Dataset content =>
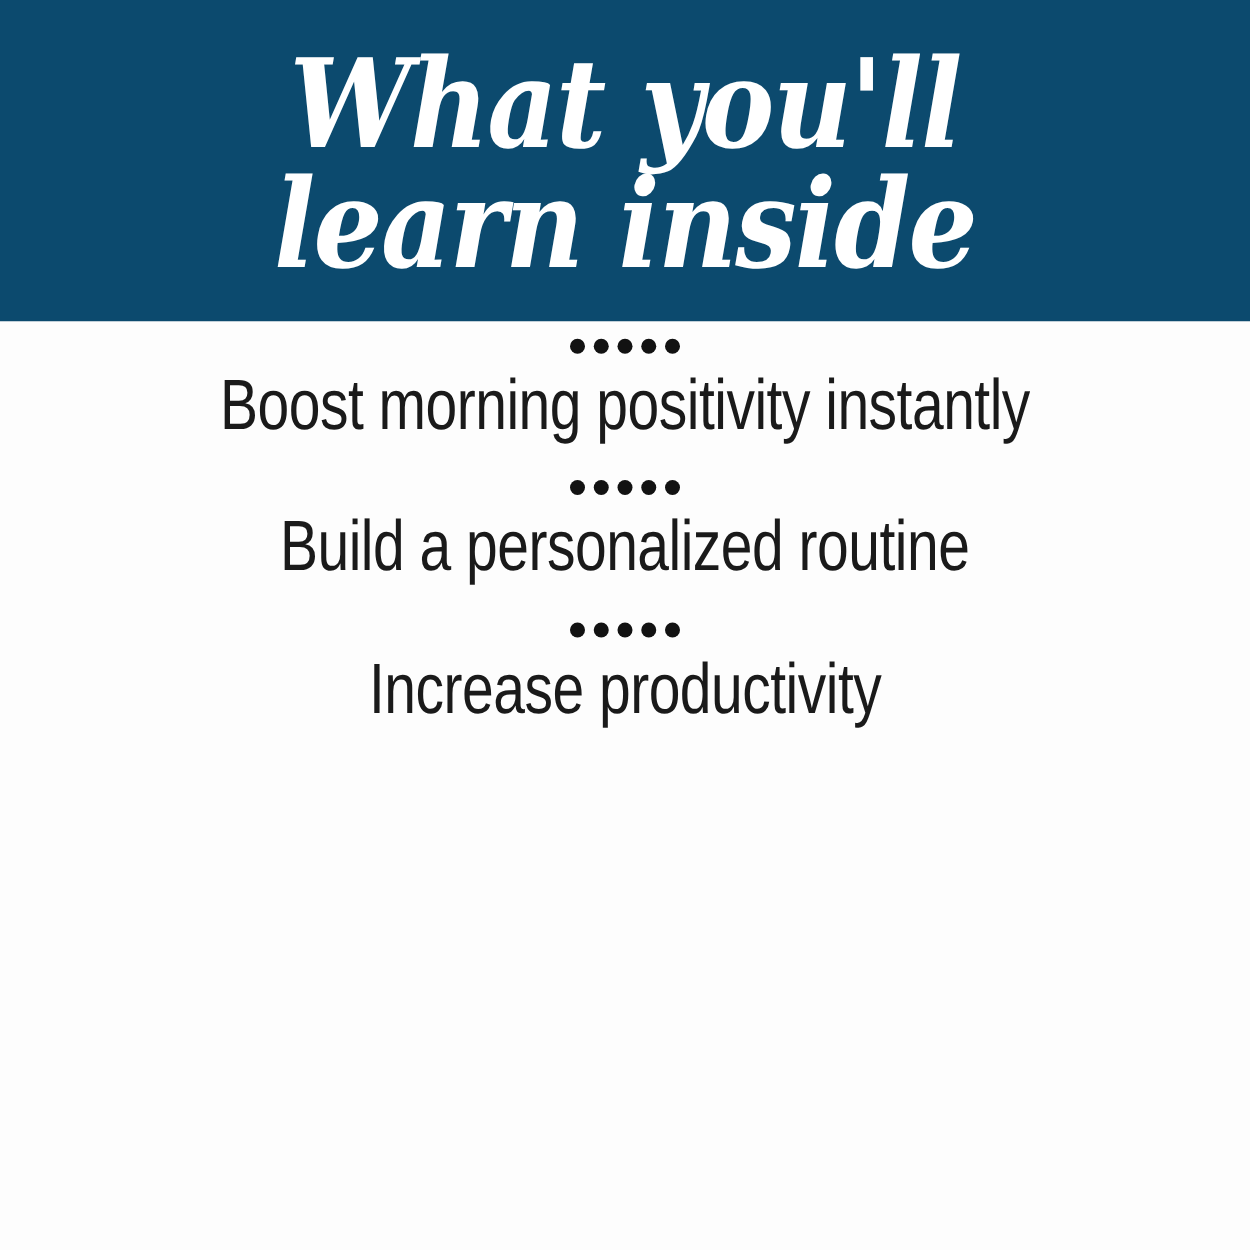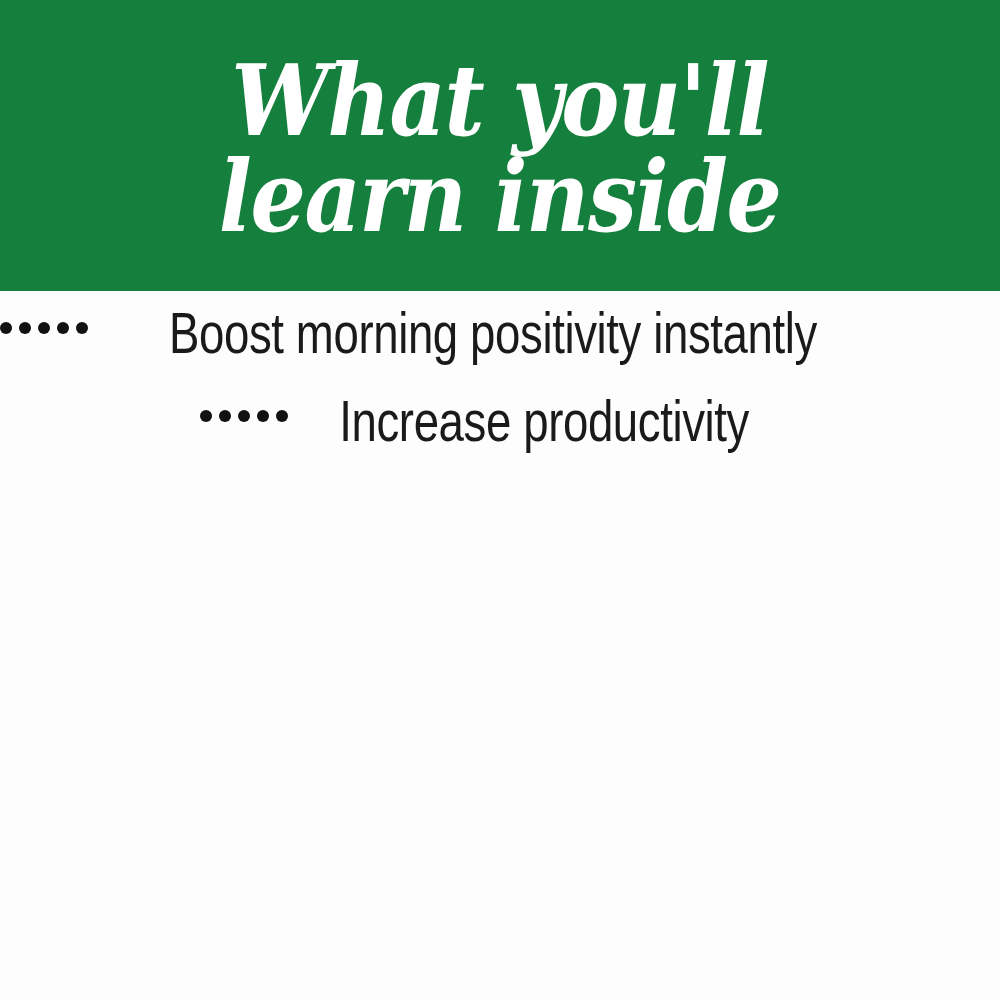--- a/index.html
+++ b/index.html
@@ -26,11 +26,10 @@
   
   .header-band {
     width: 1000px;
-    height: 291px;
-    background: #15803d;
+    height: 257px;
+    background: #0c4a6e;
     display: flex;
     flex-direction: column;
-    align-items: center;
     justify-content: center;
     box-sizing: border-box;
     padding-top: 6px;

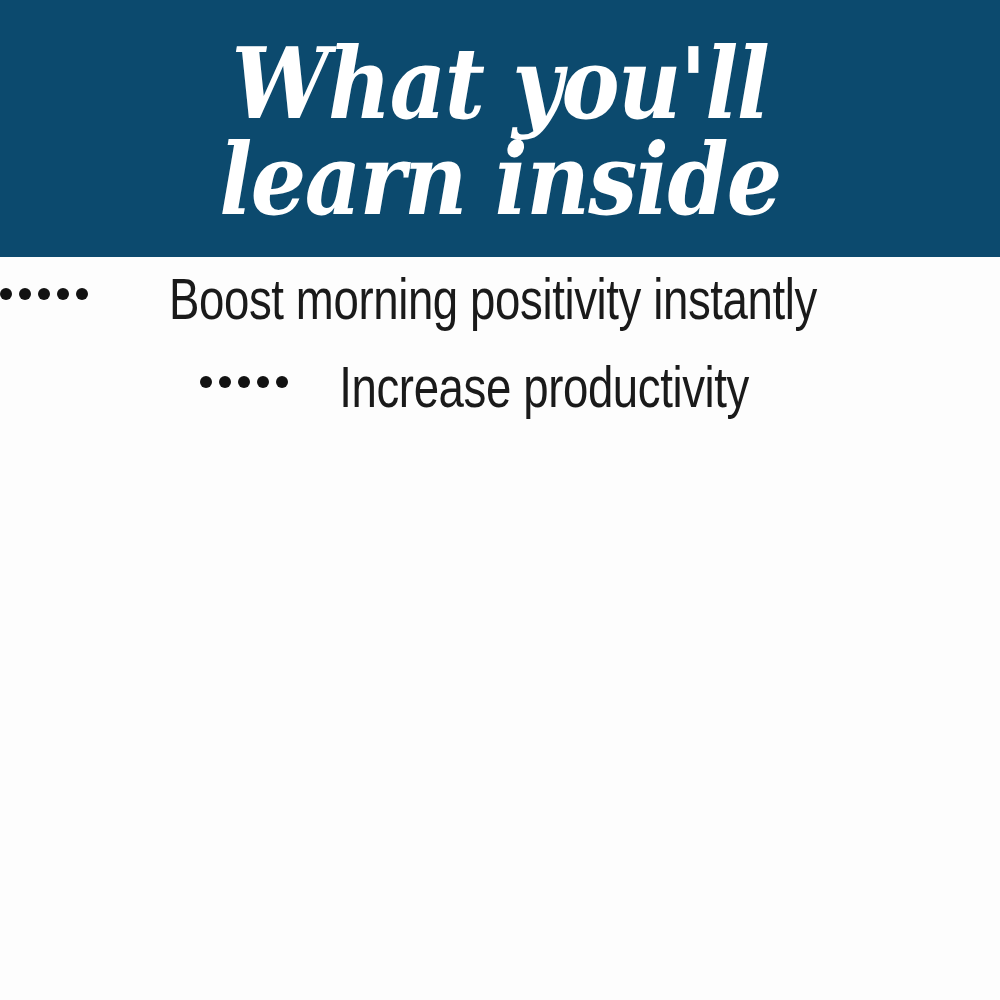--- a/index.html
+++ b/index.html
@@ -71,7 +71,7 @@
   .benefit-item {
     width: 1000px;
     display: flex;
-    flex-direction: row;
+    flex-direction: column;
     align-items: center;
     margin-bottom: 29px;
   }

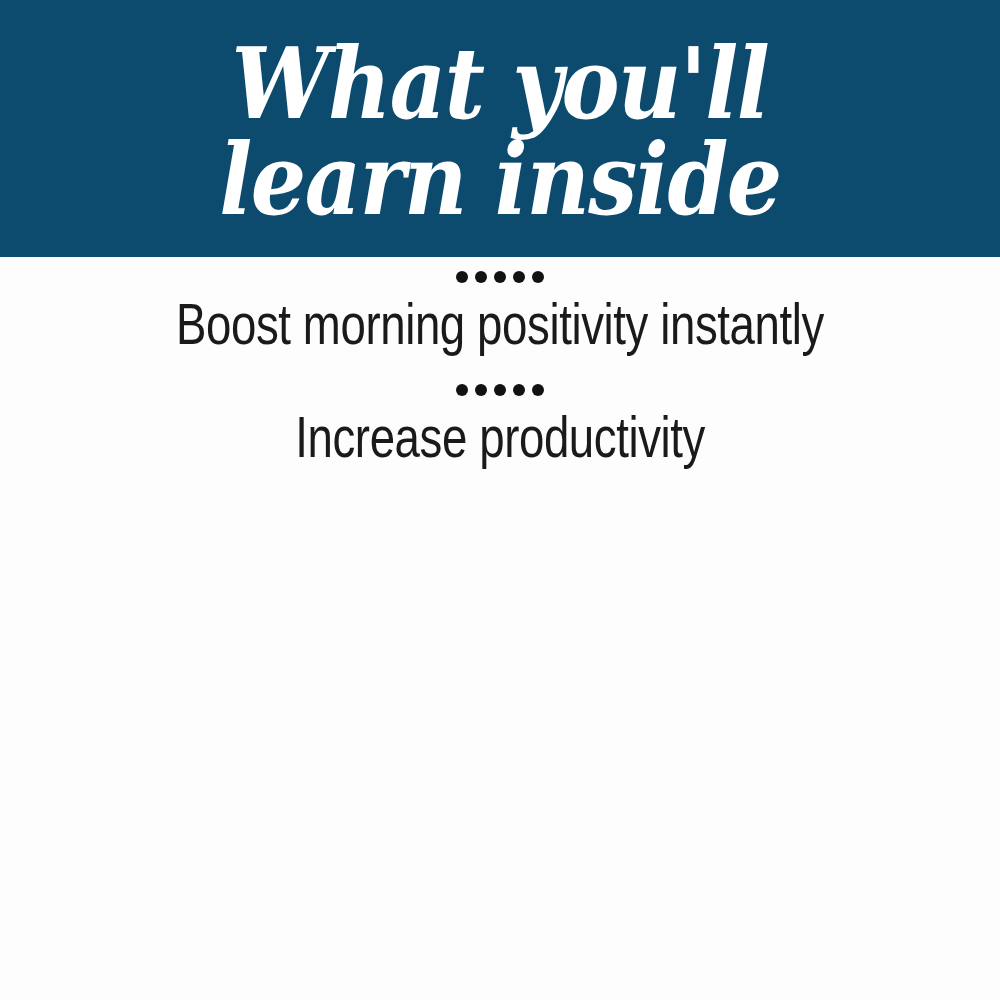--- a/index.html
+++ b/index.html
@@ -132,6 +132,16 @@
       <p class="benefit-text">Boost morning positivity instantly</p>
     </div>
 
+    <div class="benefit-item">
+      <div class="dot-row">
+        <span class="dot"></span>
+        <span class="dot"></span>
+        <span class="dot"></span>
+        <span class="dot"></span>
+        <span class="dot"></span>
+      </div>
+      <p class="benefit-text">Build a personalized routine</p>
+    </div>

Problem => Return every line from the entries above that includes the word "align".

Final answer =>
-    align-items: center;
     align-items: center;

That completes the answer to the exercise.